In 1966, Kristine (Amber Heard) is arrested and sent to a mental hospital after burning down a house. Well, she's in for nasty weather, as a ghost seems to be haunting the place, taking girls who are hoping to leave and killing them, and haunting and attacking a select group of girls in the process. So, who is this ghost? Why is she killing people and haunting Kristine? Is Kristine all she seems to be?

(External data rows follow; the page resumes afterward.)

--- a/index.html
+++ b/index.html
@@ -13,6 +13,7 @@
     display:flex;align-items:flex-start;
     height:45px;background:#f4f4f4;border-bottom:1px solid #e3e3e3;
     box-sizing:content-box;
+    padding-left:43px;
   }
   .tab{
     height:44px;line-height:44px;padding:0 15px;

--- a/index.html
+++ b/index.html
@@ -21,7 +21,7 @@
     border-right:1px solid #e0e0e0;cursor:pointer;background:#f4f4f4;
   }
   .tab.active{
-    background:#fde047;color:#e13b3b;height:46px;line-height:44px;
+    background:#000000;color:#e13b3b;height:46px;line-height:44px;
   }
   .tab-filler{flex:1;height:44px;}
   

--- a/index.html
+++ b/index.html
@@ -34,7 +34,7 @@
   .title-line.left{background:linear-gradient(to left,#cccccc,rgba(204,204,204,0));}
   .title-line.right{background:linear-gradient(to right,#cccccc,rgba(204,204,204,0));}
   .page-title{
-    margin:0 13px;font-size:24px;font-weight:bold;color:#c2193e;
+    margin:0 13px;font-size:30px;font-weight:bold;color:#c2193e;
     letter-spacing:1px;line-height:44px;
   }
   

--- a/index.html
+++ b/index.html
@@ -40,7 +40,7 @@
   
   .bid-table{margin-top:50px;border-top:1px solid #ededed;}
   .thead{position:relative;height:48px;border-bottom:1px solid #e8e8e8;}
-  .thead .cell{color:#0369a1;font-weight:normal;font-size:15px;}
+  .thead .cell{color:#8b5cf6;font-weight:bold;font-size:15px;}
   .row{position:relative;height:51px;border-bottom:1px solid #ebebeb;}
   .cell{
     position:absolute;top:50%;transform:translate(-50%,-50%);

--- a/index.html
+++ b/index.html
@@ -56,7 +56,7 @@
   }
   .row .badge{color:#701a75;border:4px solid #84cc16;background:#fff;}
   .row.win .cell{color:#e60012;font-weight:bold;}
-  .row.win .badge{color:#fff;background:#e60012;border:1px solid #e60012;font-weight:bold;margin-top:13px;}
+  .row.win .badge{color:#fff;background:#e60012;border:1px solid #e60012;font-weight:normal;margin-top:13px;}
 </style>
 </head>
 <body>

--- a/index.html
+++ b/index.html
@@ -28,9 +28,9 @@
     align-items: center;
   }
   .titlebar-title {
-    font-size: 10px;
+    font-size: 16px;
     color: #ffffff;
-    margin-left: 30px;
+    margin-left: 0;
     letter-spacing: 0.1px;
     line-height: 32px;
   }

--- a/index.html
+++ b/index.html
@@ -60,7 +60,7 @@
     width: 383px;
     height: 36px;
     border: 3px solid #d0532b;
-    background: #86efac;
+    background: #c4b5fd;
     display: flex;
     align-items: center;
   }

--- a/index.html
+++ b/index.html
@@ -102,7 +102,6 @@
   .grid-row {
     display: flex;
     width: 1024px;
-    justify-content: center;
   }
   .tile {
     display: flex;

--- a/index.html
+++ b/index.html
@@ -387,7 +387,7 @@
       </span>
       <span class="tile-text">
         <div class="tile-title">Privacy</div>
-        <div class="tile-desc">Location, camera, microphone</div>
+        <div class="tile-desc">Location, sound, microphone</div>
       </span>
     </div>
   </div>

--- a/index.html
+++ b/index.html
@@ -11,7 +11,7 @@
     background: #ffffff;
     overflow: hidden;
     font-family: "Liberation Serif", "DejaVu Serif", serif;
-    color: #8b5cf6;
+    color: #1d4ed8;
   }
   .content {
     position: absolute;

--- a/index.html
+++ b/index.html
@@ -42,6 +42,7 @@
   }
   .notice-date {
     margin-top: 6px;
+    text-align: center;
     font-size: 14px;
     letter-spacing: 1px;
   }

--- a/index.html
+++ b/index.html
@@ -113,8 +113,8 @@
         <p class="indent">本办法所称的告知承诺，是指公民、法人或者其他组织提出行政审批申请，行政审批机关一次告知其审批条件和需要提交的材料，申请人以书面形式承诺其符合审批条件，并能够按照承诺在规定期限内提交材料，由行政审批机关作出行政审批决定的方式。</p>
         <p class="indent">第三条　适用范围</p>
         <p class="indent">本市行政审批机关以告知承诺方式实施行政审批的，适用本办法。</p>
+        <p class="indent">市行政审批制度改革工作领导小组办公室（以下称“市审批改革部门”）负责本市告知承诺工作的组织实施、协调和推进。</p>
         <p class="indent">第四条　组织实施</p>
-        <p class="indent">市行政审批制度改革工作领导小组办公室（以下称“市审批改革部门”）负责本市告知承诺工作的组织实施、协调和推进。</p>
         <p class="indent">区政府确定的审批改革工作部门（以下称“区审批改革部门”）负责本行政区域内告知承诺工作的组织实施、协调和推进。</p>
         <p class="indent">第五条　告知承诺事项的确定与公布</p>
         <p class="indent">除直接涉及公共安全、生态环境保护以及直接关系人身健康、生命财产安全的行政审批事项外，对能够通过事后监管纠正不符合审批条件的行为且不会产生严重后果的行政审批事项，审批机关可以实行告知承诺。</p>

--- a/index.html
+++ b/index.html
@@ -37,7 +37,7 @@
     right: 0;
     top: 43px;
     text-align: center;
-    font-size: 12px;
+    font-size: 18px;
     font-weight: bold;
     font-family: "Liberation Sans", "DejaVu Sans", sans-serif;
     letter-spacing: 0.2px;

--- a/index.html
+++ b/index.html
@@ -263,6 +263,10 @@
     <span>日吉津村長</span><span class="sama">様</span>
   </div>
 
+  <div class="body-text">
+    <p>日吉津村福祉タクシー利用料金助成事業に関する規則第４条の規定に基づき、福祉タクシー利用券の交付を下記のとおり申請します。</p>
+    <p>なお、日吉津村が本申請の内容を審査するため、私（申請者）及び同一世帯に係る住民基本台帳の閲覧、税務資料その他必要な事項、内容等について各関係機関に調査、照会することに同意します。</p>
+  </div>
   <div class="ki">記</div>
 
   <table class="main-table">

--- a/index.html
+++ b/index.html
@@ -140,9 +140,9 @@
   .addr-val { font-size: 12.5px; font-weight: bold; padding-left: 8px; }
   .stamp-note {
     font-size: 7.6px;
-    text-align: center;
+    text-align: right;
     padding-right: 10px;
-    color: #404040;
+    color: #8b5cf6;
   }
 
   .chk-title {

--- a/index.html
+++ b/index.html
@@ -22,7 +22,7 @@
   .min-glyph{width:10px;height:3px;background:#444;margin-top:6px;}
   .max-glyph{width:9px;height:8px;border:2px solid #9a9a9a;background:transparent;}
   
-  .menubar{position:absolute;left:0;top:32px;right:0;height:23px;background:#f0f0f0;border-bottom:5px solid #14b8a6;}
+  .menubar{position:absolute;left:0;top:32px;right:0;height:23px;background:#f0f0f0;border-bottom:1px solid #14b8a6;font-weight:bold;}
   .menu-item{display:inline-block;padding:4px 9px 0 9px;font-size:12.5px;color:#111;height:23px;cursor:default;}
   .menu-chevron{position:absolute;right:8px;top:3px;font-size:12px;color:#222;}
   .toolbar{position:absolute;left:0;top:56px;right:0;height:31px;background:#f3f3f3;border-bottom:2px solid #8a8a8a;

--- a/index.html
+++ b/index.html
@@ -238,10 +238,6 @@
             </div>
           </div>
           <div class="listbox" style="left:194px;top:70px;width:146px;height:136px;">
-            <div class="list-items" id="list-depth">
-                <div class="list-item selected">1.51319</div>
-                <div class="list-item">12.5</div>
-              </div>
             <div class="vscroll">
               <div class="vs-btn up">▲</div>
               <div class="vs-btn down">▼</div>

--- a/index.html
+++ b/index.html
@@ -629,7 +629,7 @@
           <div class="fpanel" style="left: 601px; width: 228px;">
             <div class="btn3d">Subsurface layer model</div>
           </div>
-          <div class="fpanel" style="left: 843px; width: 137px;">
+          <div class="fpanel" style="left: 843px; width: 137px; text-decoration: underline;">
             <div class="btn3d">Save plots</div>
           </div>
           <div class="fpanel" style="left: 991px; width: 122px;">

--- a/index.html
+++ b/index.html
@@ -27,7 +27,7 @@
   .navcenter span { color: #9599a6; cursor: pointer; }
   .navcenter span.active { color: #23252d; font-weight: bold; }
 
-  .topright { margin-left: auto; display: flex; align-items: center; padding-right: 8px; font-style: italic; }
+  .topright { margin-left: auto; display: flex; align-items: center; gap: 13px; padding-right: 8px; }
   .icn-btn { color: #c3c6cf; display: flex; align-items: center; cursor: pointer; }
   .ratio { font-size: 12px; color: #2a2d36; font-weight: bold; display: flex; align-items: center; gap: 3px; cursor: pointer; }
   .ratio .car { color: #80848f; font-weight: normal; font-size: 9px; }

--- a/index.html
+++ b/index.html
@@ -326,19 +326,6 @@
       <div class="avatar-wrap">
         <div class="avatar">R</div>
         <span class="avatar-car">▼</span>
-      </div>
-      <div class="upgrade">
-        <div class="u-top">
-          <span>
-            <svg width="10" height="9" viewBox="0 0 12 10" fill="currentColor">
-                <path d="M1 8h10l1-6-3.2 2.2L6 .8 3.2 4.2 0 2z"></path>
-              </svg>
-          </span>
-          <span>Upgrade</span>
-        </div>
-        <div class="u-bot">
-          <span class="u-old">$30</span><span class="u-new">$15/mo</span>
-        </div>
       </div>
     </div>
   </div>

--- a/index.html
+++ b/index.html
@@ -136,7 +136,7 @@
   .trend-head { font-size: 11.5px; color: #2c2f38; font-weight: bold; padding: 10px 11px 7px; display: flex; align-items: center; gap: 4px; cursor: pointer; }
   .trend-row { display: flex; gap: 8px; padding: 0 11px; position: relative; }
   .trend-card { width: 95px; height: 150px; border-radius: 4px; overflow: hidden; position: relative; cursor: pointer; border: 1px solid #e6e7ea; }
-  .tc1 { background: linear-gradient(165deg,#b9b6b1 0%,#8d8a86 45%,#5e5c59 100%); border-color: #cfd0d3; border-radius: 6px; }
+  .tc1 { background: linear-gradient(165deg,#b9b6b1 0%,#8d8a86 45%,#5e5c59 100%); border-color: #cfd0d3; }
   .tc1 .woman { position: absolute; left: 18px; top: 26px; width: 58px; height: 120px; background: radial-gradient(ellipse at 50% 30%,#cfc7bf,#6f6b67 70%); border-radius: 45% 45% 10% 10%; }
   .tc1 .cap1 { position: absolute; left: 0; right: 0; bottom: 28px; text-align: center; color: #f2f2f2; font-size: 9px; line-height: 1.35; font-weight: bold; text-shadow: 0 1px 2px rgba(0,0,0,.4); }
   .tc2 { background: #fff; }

To be fair, "The Ward" has a great score by Mark Killian that reminded me of Dario Argento movies, the direction is fine, and the acting is all around good. To be honest, it's not that bad of a movie, as there's plenty to like about it, yet they end up dropping the ball on several occasions. For example, there are too many plot holes in the movie, not to mention unanswered questions. Why are the orderlies and the doctors not recognizing that people are vanishing? When the final twist (which I'll get to in the next paragraph) occurs, you wonder to yourself "so, why dfidn't they tell her this in the beginning?"
This leads to the next complaint, which is a really bad and unnecessary twist nearing the end. Granted, you do get hints about it early on, but it comes out of left field so much that I just looked at the scream and muttered "what the fuck?" to myself loudly. It's also the kind of twist I really hate, which is the type that comes nearing the end, is explained exactly to point, and ends up leaving the viewer more angry then intrigued.
It's a shame too, as I really wanted to like this movie more than I did. I mean come on, it's John Carpenter, I should like this. Sadly, while not exactly "Masters of Horror: Pro-Life", it still left me wanting more. Chalk it up as a misfire.